Nik Weaver on Paradoxes of Rational Agency

 |   |  Conversations

Nik Weaver portraitNik Weaver is a professor of mathematics at Washington University in St. Louis. He did his graduate work at Harvard and Berkeley and received his Ph.D. in 1994. His main interests are functional analysis, quantization, and the foundations of mathematics. He is best known for his work on independence results in C*-algebra and his role in the recent solution of the Kadison-Singer problem. His most recent book is Forcing for Mathematicians.

Luke Muehlhauser: In Weaver (2013) you discuss some paradoxes of rational agency. Can you explain roughly what these “paradoxes” are, for someone who might not be all that familiar with provability logic?


Nik Weaver: Sure. First of all, these are “paradoxes” in the sense of being highly counterintuitive — they’re not outright contradictions.
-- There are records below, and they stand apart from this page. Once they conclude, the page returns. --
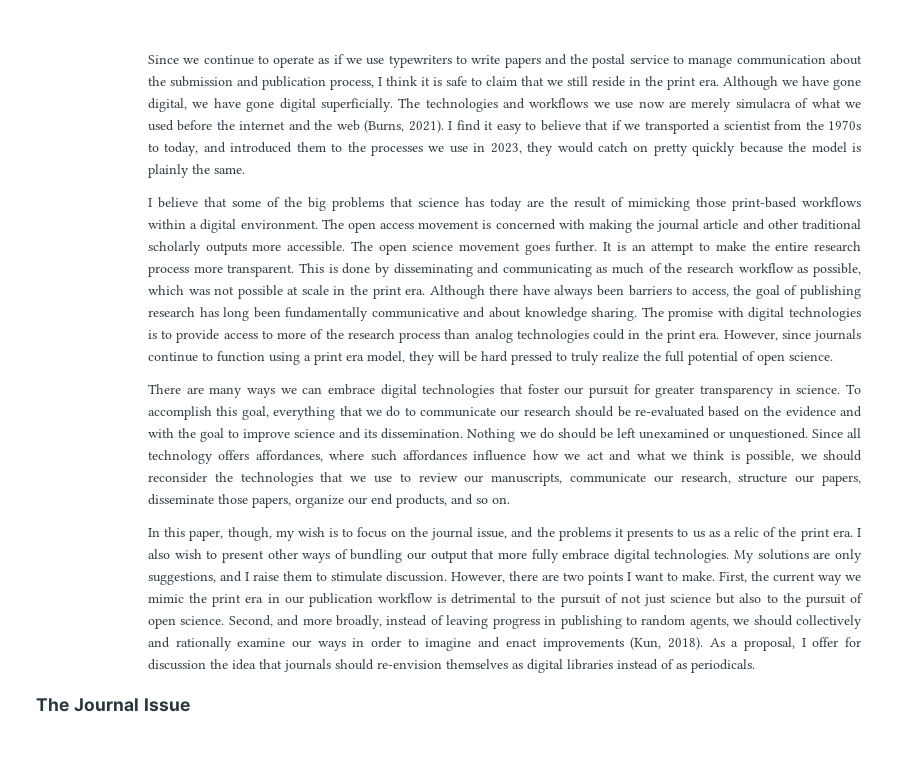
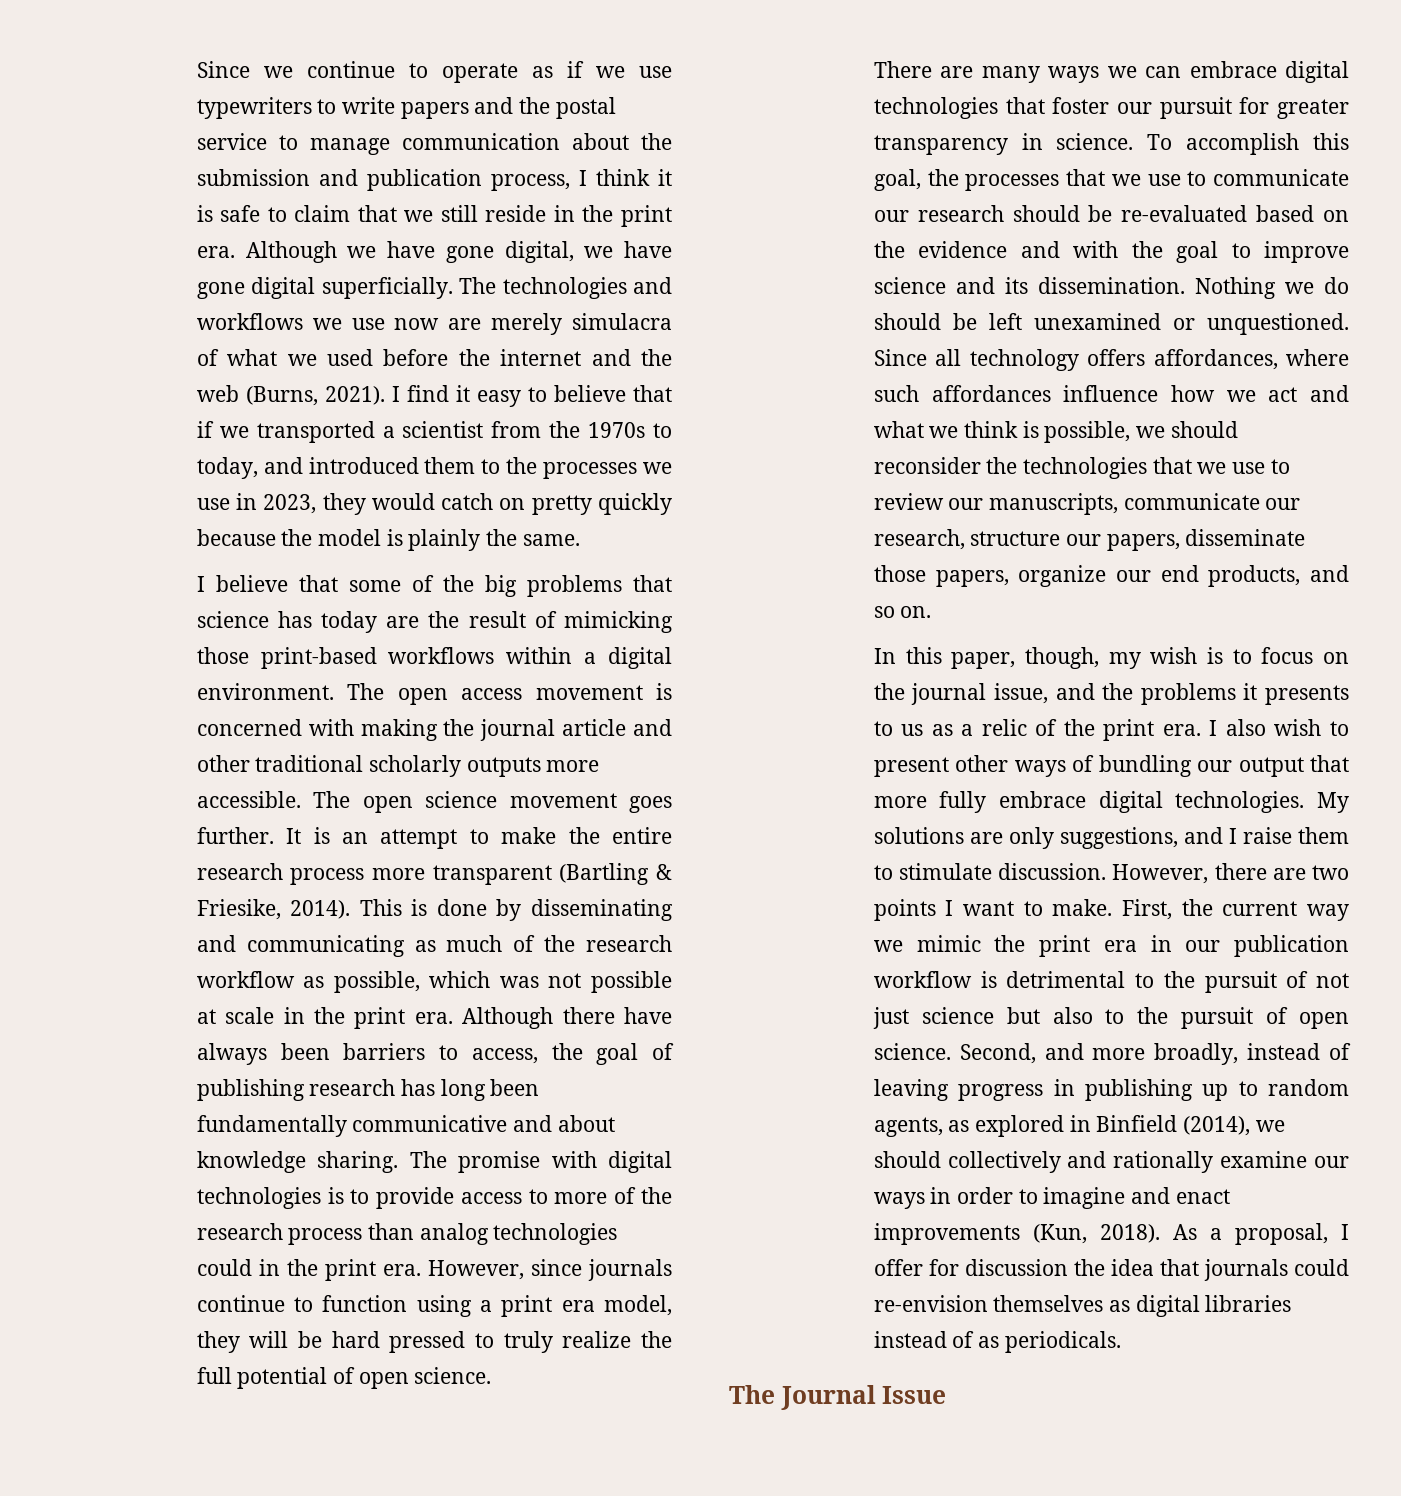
- It is an attempt to make the entire research process more transparent.
+ It is an attempt to make the entire research process more transparent (Bartling & Friesike, 2014).
- To accomplish this goal, everything that we do to communicate our research should be re-evaluated based on the evidence and with the goal to improve science and its dissemination.
+ To accomplish this goal, the processes that we use to communicate our research should be re-evaluated based on the evidence and with the goal to improve science and its dissemination.
- Second, and more broadly, instead of leaving progress in publishing to random agents, we should collectively and rationally examine our ways in order to imagine and enact improvements (Kun, 2018).
+ Second, and more broadly, instead of leaving progress in publishing up to random agents, as explored in Binfield (2014), we should collectively and rationally examine our ways in order to imagine and enact improvements (Kun, 2018).
- As a proposal, I offer for discussion the idea that journals should re-envision themselves as digital libraries instead of as periodicals.
+ As a proposal, I offer for discussion the idea that journals could re-envision themselves as digital libraries instead of as periodicals.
They all relate to the basic Löbian difficulty that if you reason within a fixed axiomatic system S, and you know that some statement A is provable within S, you’re generally not able to deduce that A is true. This may be an inference that you and I would be willing to make, but if you try to build it into a formal system then the system becomes inconsistent. So, for a rational agent who reasons within a specified axiomatic system, knowing that a proof exists is not as good as actually having a proof.

This leads to some very frustrating consequences. Let’s say I want to build a spaceship, but first I need to be sure that it’s not going to blow up. I have an idea about how to prove this, but it’s extremely tedious, so I write a program to work out the details of the proof and verify that it’s correct. The good news is that when I run the program, it informs me that it was able to fill in the details successfully. The bad news is that I now know that there is a proof that the ship won’t blow up, but I still don’t know that the ship won’t blow up! I’m going to have to check the proof myself, line by line. It’s a complete waste of time, because I know that the program functions correctly (we can assume I’ve proven this), so I know that the line by line verification is going to check out, but I still have to do it.

You may say that I have been programmed badly. Whoever wrote my source code ought to have allowed me to accept “there is a proof that the ship won’t blow up” as sufficient justification for building the ship. This can be a general rule: for any statement A, let “there exists a proof of A” license all the actions that A licenses. We’re not contradicting Löb’s theorem — we still can’t deduce A from knowing there is a proof of A — but we’re finessing it by stipulating that knowing there’s a proof of A is good enough. But there are still problems. Imagine that I can prove that if the Riemann hypothesis is true, then the ship won’t blow up, and if it’s false then there exists a proof that the ship won’t blow up. Then I’m in a situation where I know that either A is true or there is a proof that A is true, but I don’t know which one. So even with the more liberal licensing condition, I still can’t build my lovely spaceship.


Luke: Section 2 of the paper develops an approach to solving this kind of problem via the notion of warranted assertibility. How does that work?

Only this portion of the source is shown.